This project was conceived due to the need of visualize polarized data easily and effectively. The first version of vinLAp aims to show an overview of the MAGA corpus, crawled in GSoC 2018 by Maja Goudoz- For doing so, it focuses on three aspects. These aspects are: variability of the vocabulary by each side using Scattertexts, speech production by geographic regions using GeoSpeech and, speech generation analysis from a specific word using Speech Igniters.
Clone this repository to your local machine.
This project runs with Python 3.7. We use Jupyter notebooks for the development of each aspect, to create everything dynamically.
Install the following dependencies:
pip install pandas
pip install seaborn
pip install unicodedata
pip install nltk
pip install numpy
pip install networkx
pip install matplotlib
pip install scattertext
pip install tweepy
pip install datetime
pip install quantiphy
In data, you will find:
This dataset is a extension of the previous colleted MAGA corpus. It has the complete json object of each tweet. We hope this data will help other research in the future.

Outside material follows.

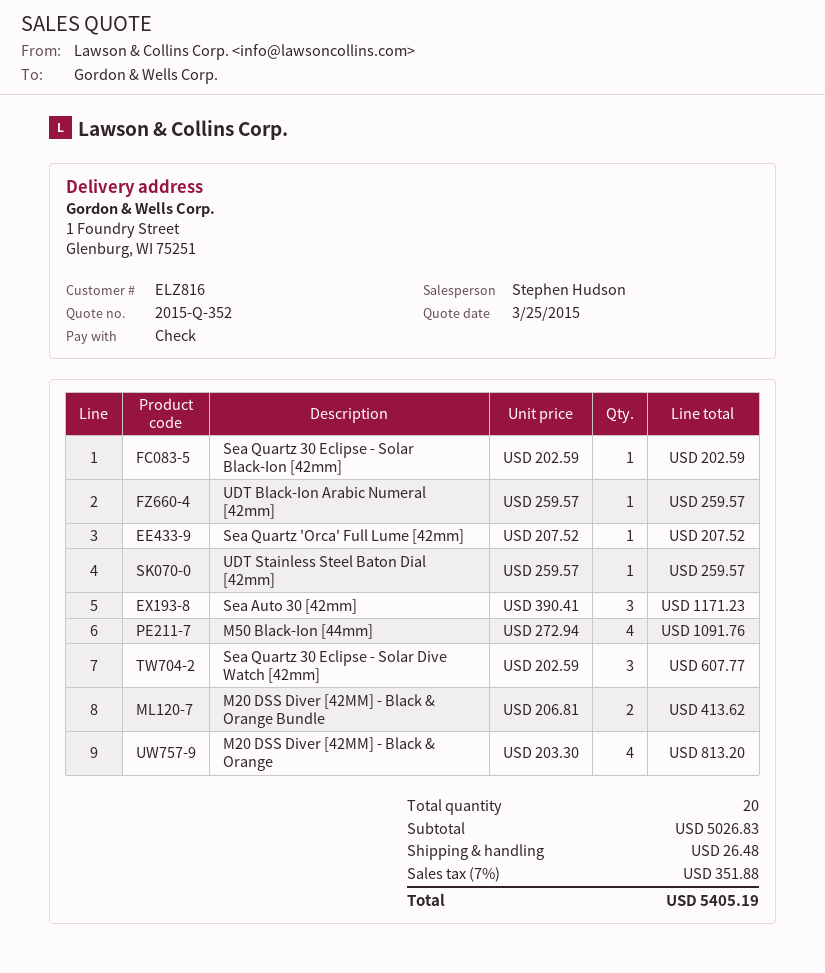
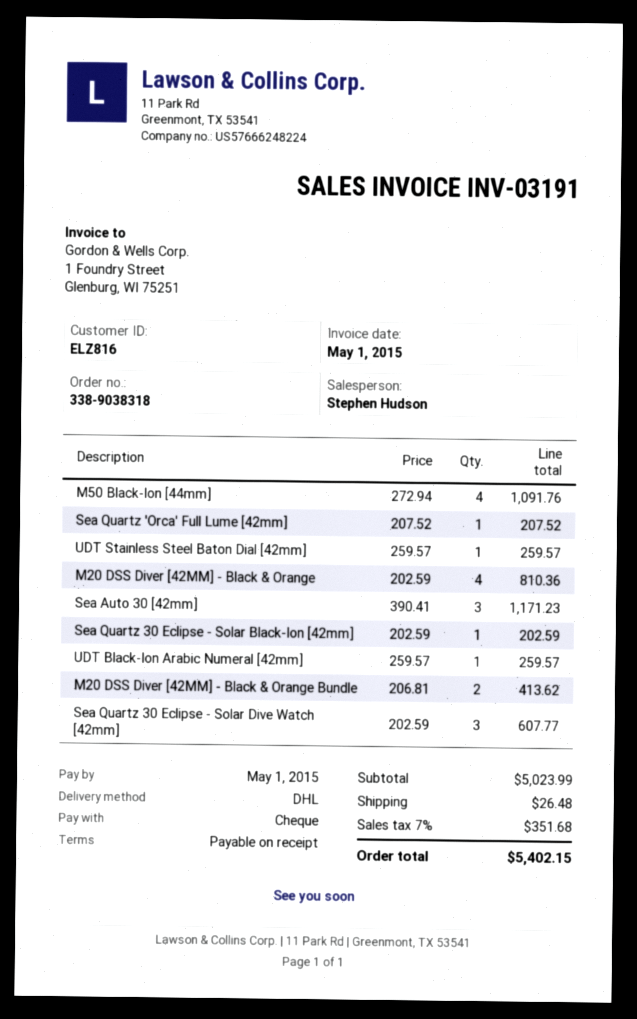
M20 DSS Diver [42MM] - Black & Orange: 4 x 203.30 = 813.20 -> 4 x 202.59 = 810.36
subtotal: 5026.83 -> 5023.99
tax: 7% = 351.88 -> 7% = 351.68
total: 5405.19 -> 5402.15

In notebooks, you will find 4 jupyter notebooks:
GeoSpeech contains two scripts. The first one will help you to crawl the complete json of a set of tweets' ids. This was used to get tweets_maga . The second one will get the locations of the tweets even though they are not geolocated.
This notebook will give you an overview of the data we are working with. We consider useful for any tabular dataset you have. You will fins data distributions, unique themes, frequencies, etc.

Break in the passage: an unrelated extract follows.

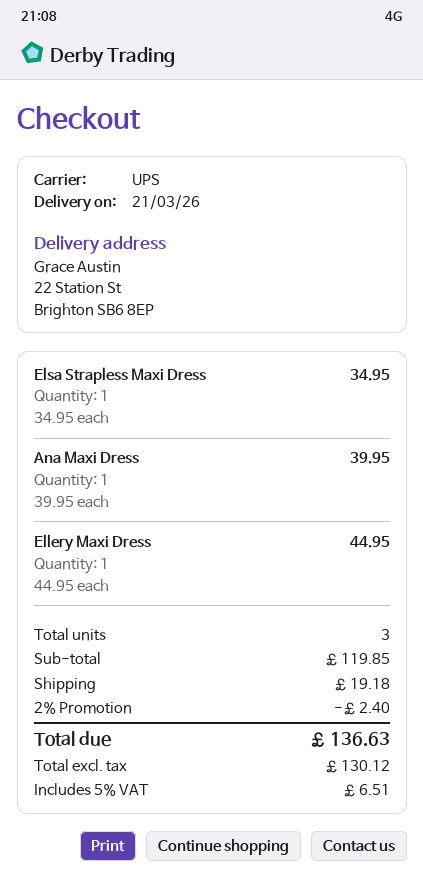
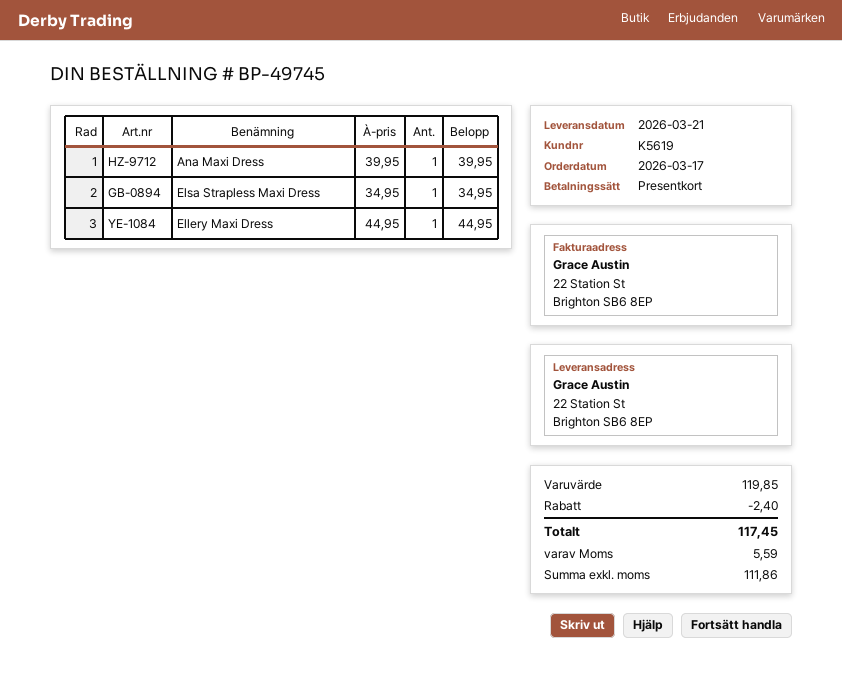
shipping: 19.18 -> none
net: 130.12 -> 111.86
tax: 6.51 -> 5.59
total: 136.63 -> 117.45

ScattertextGenerator contains the main script of the project. It has a plug-n-play function to generate scattertexts as the ones in results .
GeoSpeech contains two scripts. The first one will preprocess the text of each tweet in order to get the tokens for the word chains. The seconf script will use network graphs theory to create a function to obtain all the words related to a specific word of the dataset.
In results, you will find:
The scattertexts from our case of study's dataset.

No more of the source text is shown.